The arytenoid cartilages () are a pair of small three-sided pyramids which form part of the larynx. They are the site of attachment of the vocal cords. Each is pyramidal or ladle-shaped and has three surfaces, a base, and an apex. The arytenoid cartilages allow for movement of the vocal cords by articulating with the cricoid cartilage. They may be affected by arthritis, dislocations, or sclerosis.

Structure 
The arytenoid cartilages are part of the posterior part of the larynx.

Surfaces 
The posterior surface is triangular, smooth, concave, and gives attachment to the arytenoid muscle and transversus.

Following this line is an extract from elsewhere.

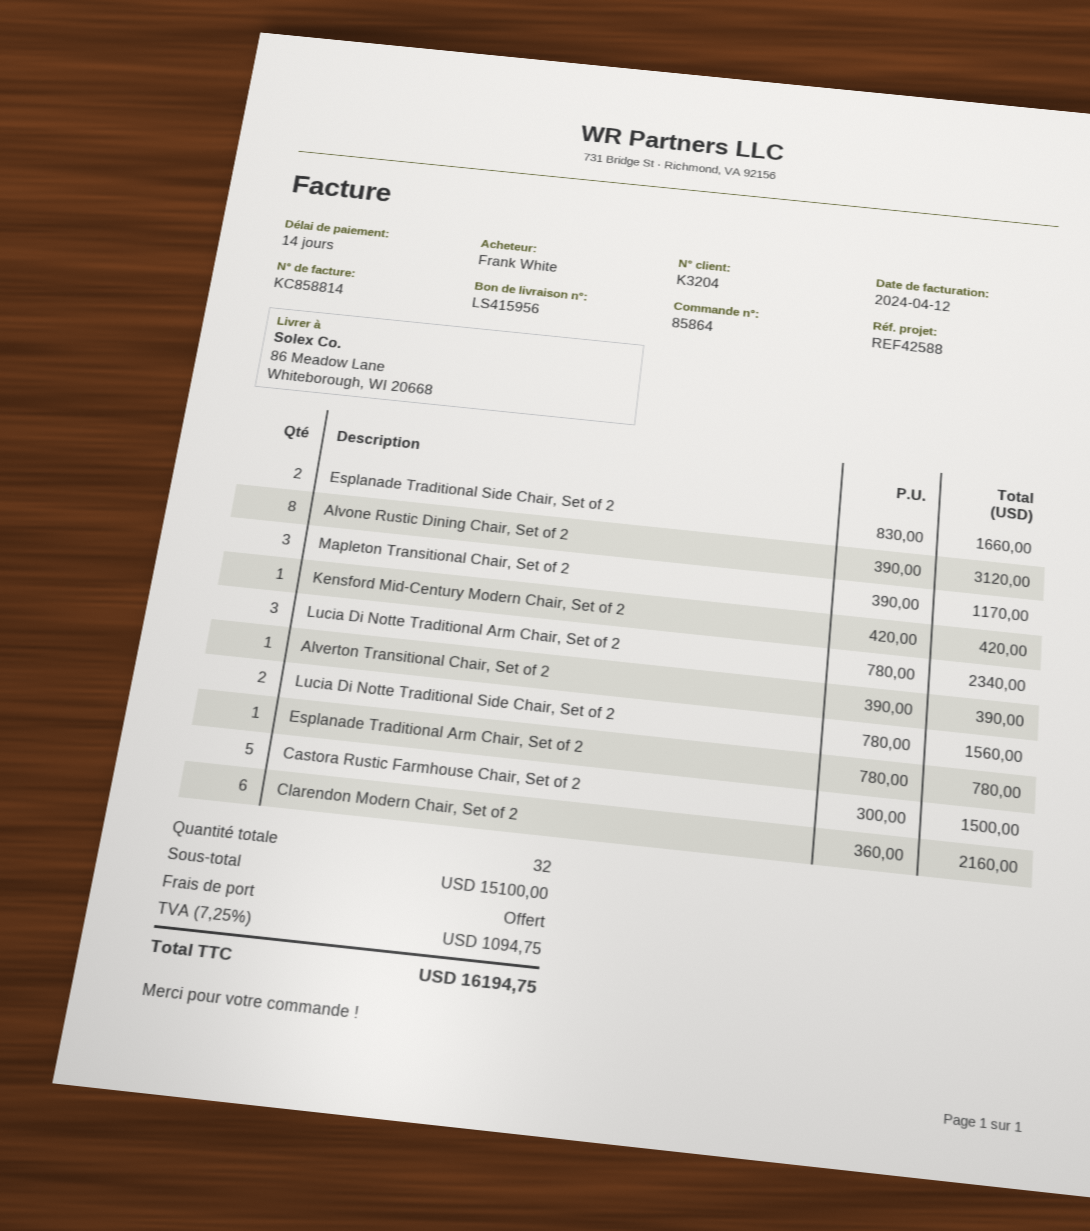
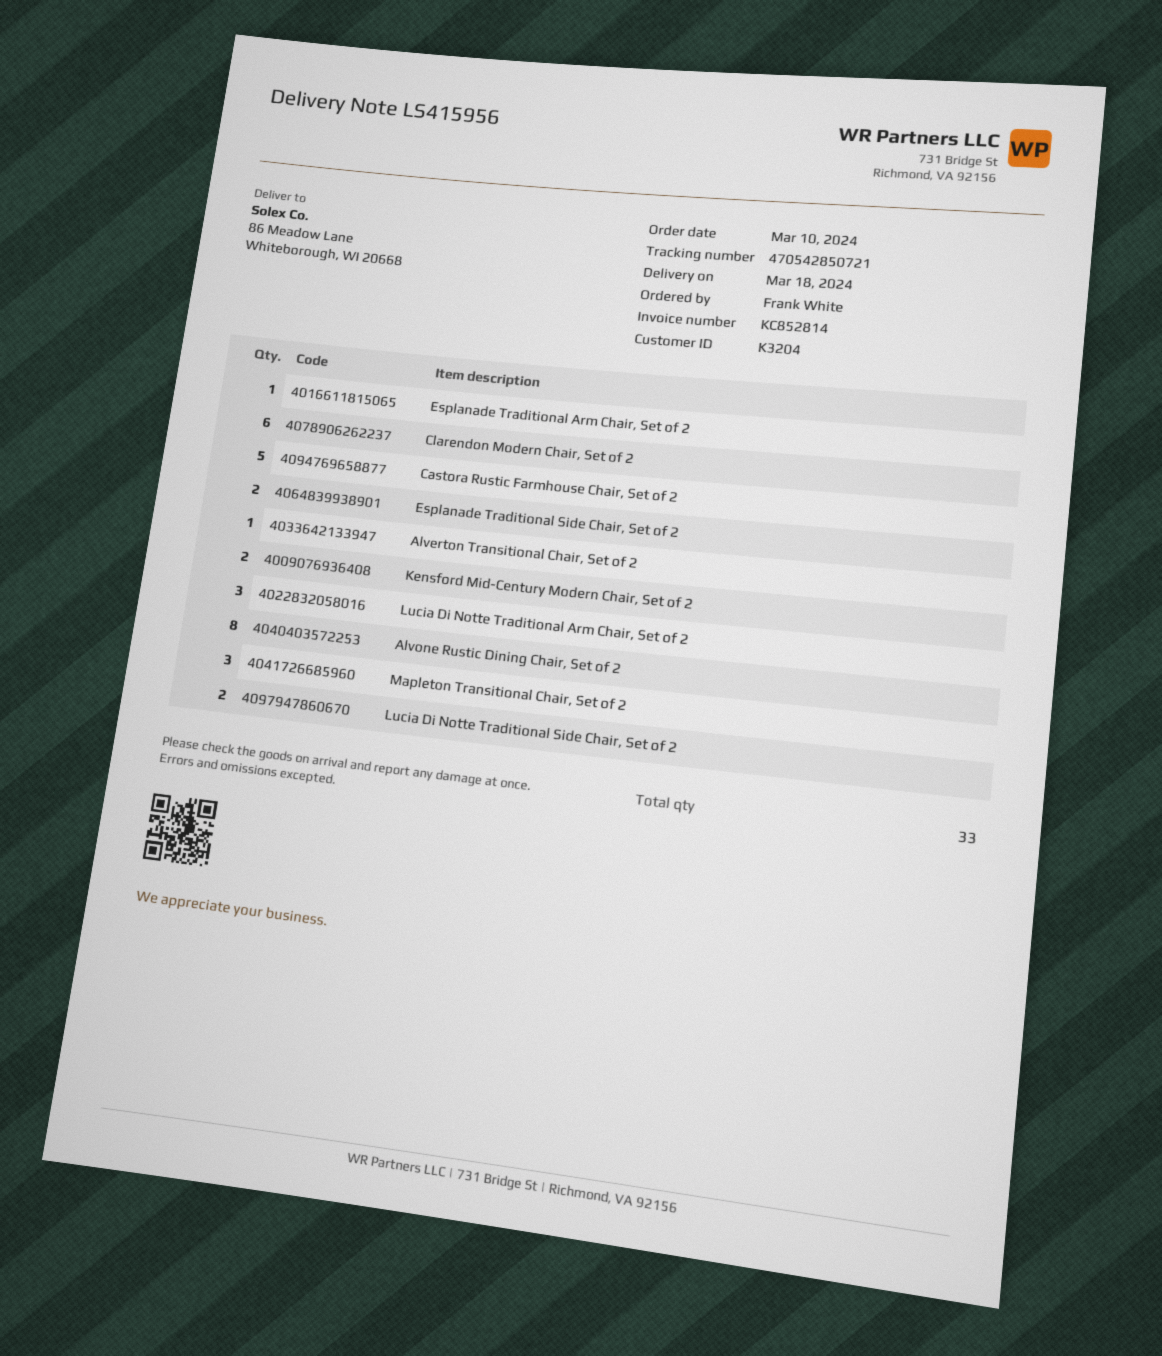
invoice number: KC858814 -> KC852814
Kensford Mid-Century Modern Chair, Set of 2: 1 -> 2
total quantity: 32 -> 33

The antero-lateral surface is somewhat convex and rough. On it, near the apex of the cartilage, is a rounded elevation (colliculus) from which a ridge (crista arcuata) curves at first backward and then downward and forward to the vocal process. The lower part of this crest intervenes between two depressions or foveæ, an upper, triangular, and a lower oblong in shape; the latter gives attachment to the thyroarytenoid muscle (vocal muscle).

The medial surface is narrow, smooth, and flattened, covered by mucous membrane. It forms the lateral boundary of the intercartilaginous part of the rima glottidis.

Base and apex 
The base of each cartilage is broad, and on it is a concave smooth surface, for articulation with the cricoid cartilage.

 Its lateral angle is called the muscular process.
 Its anterior angle is called the vocal process.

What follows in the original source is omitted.